Confirmant les conclusions du rapport de l’IRENA, une analyse récente de l’Institut pour une nouvelle pensée économique (INET, Institute for New EconomicThinking) de l’Oxford Martin School montre qu’une transition rapide vers les énergies propres permettra non seulement d’atteindre l’objectif de 1,5°C de l’accord de Paris, mais également d’économiser des milliers de milliards de dollars. Un déploiement lent serait financièrement plus coûteux qu’un déploiement rapide et entraînerait des coûts climatiques nettement plus élevés en raison des catastrophes évitables et de la détérioration des conditions de vie.
Du fait de la puissance de la croissance exponentielle, il est tout à fait possible d’accélérer le déploiement des énergies renouvelables. Le rapport d’INET Oxford indique que si le déploiement des énergies solaire et éolienne, des batteries électriques et de la production d’hydrogène par électrolyse continue sa croissance exponentielle pendant une autre décennie, nous serons sur la bonne voie pour atteindre une production d’énergie à émission nulle nette de gaz à effet de serre d’ici 25 ans.
Selon une estimation à minima (réalisée à partir de ce rapport par Bloomberg News), une transition rapide vers les énergies propres permettrait d’économiser 26 000 milliards de dollars par rapport à la poursuite du système énergétique actuel. Effectivement, plus nous construisons des infrastructures destinées à la production d’énergie solaire et éolienne, moins chères elles deviennent.

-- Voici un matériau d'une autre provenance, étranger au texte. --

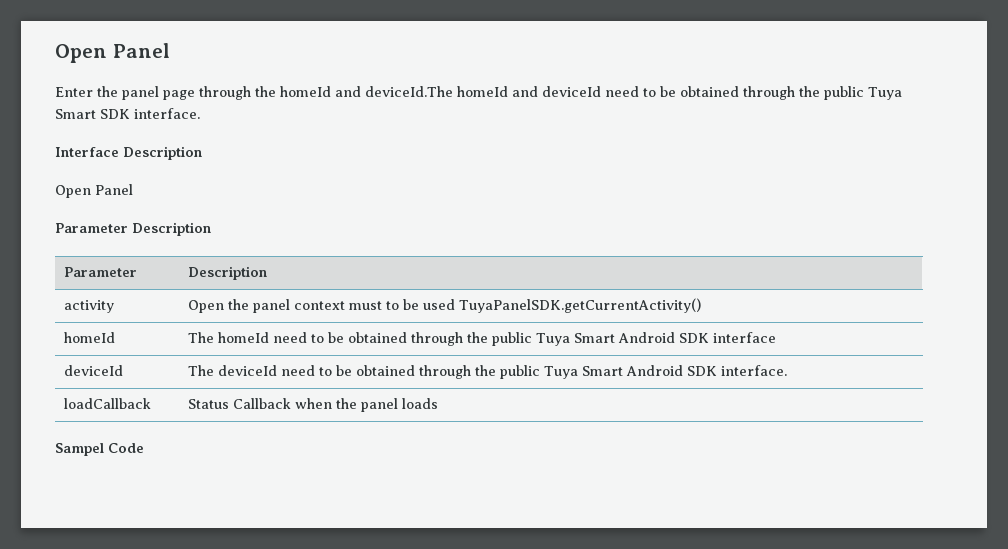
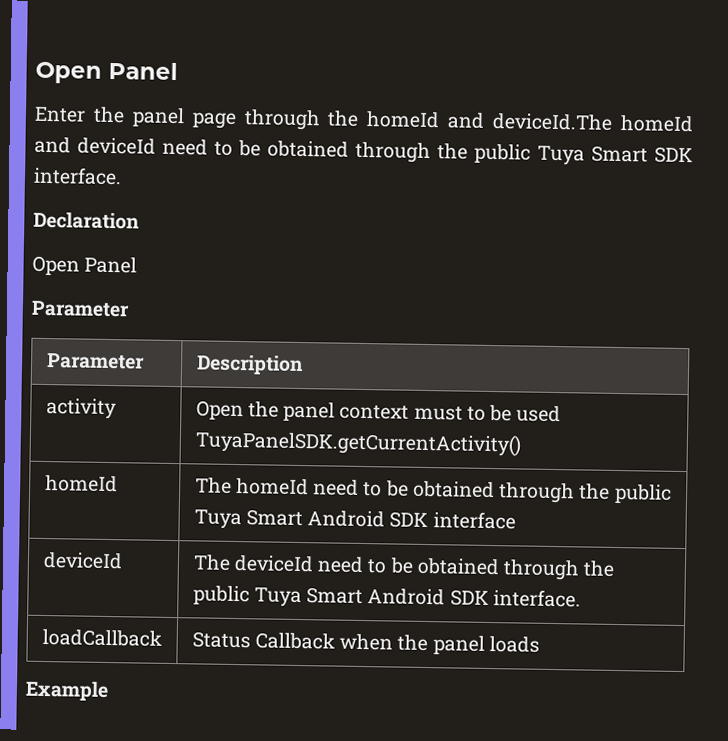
- Interface Description
+ Declaration
  Open Panel
- Parameter Description
+ Parameter
- Sampel Code
+ Example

Dans sa réponse à l’étude d’INET Oxford, Bill McKibben de 350.org souligne que le coût des combustibles fossiles ne baissera pas et que l’avantage lié au savoir-faire dans le secteur du pétrole et du gaz disparaît, car les réserves faciles d’accès ont déjà été exploitées. Et il prévient : parce que l’énergie solaire et l’énergie éolienne permettront aux consommateurs de dépenser moins, l’industrie des combustibles fossiles continuera à essayer de ralentir la transition pour limiter ses pertes.
Nous ne pouvons tergiverser davantage. A l’approche de la COP26, les dirigeants de la planète doivent comprendre que nous disposons déjà de technologies prêtes à être déployées pour parvenir à une énergie propre et peu coûteuse. Limiter le réchauffement climatique à 1,5°C n’est pas une question de sacrifices à faire, mais d’opportunités à saisir. Si nous agissons dès maintenant, nous économiserons des milliers de milliards de dollars et nous éviterons la catastrophe climatique qui s’abattra inéluctablement sur nos enfants et nos petits enfants si nous restons les bras croisés.